RAG: Designing a Modular RAG System

Introduction

Retrieval-Augmented Generation (RAG) systems are often described as linear pipelines: load documents, split text, generate embeddings, store vectors, retrieve context and invoke a language model. This description is conceptually accurate, but architecturally incomplete. When presented as a sequence of steps, the structural decisions that shape system behavior remain implicit. Choices about segmentation, persistence, filtering and prompt construction interact in ways that are difficult to observe when everything is treated as a single workflow.

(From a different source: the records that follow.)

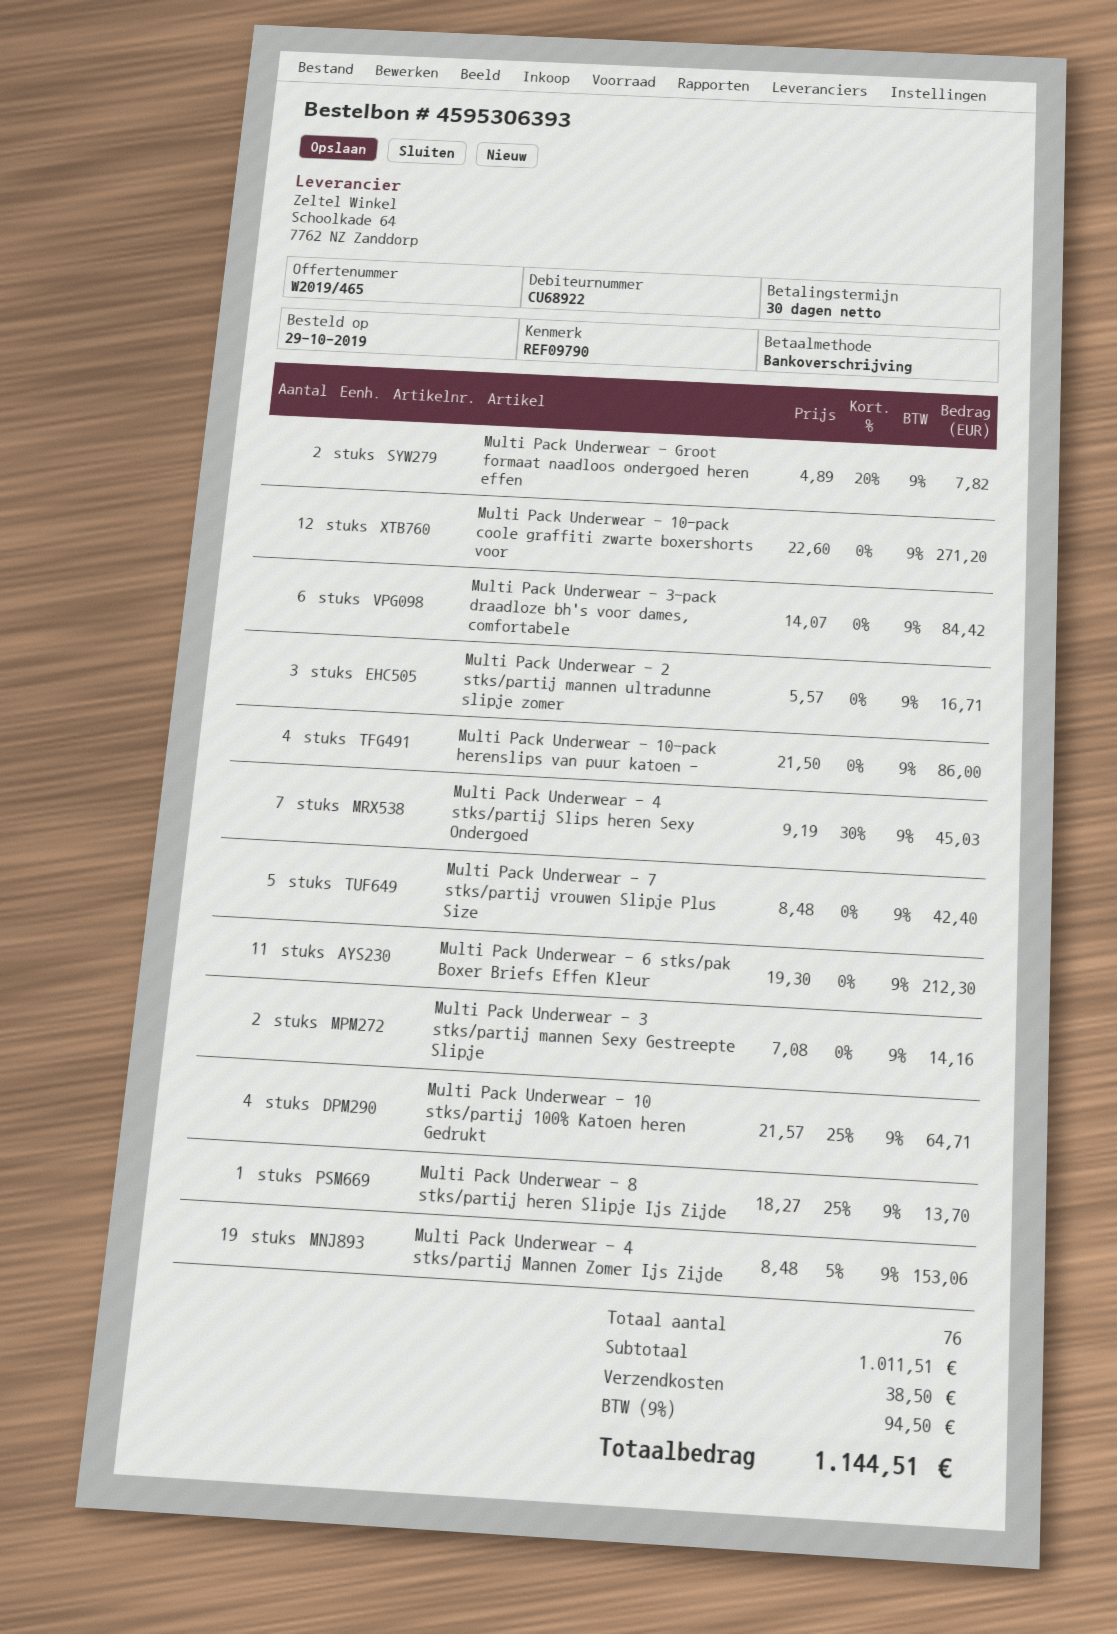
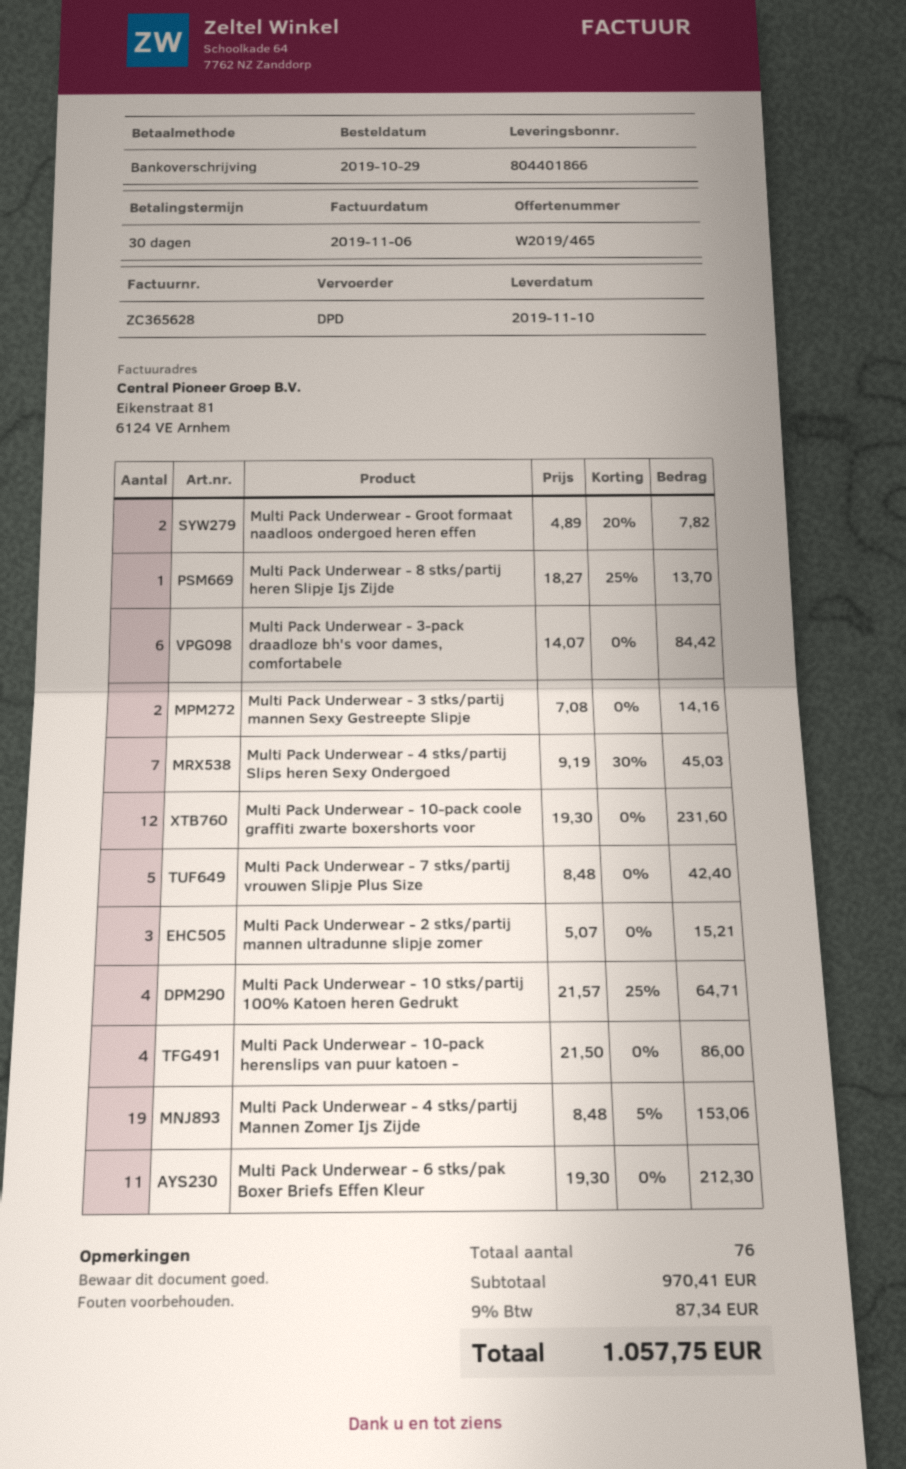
Multi Pack Underwear - 10-pack coole graffiti zwarte boxershorts voor: 12 x 22.60 = 271.20 -> 12 x 19.30 = 231.60
Multi Pack Underwear - 2 stks/partij mannen ultradunne slipje zomer: 3 x 5.57 = 16.71 -> 3 x 5.07 = 15.21
subtotal: 1011.51 -> 970.41
shipping: 38.50 -> none
tax: 9% = 94.50 -> 9% = 87.34
total: 1144.51 -> 1057.75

The RAG Movie Plots project was created as a response to this limitation. Instead of focusing solely on end-to-end optimization, the goal is to expose the decisions that build up across layers and make them visible. Each stage of the pipeline is implemented as an independent module that produces explicit artifacts, allowing the system to be studied as a set of interacting components rather than a black box. In this sense, the project serves less as an application and more as an environment for experimentation and investigation.

From Pipeline to System

Previous analyses explored structural behaviors in isolation, such as chunking constraints and boundary effects. One example is the observation that chunk overlap may silently fail under line-based segmentation, revealing how a seemingly simple configuration choice can reshape retrieval behavior. While useful, these investigations also exposed a broader limitation: understanding individual mechanisms does not necessarily explain system behavior once those mechanisms interact.

A complete RAG system connects data normalization, segmentation, vector representation, retrieval logic and prompt construction into a layered structure where early decisions propagate downstream. Examining components separately helps reveal constraints, but only a system-level perspective shows how they build up over time.

Treating RAG as a system rather than a pipeline shifts the focus from optimization to traceability. Instead of asking how to improve answers, the project explores how those answers take shape. Making intermediate states persistent and observable enables clearer reasoning about cause and effect across layers, reveals hidden dependencies and supports more deliberate design trade-offs.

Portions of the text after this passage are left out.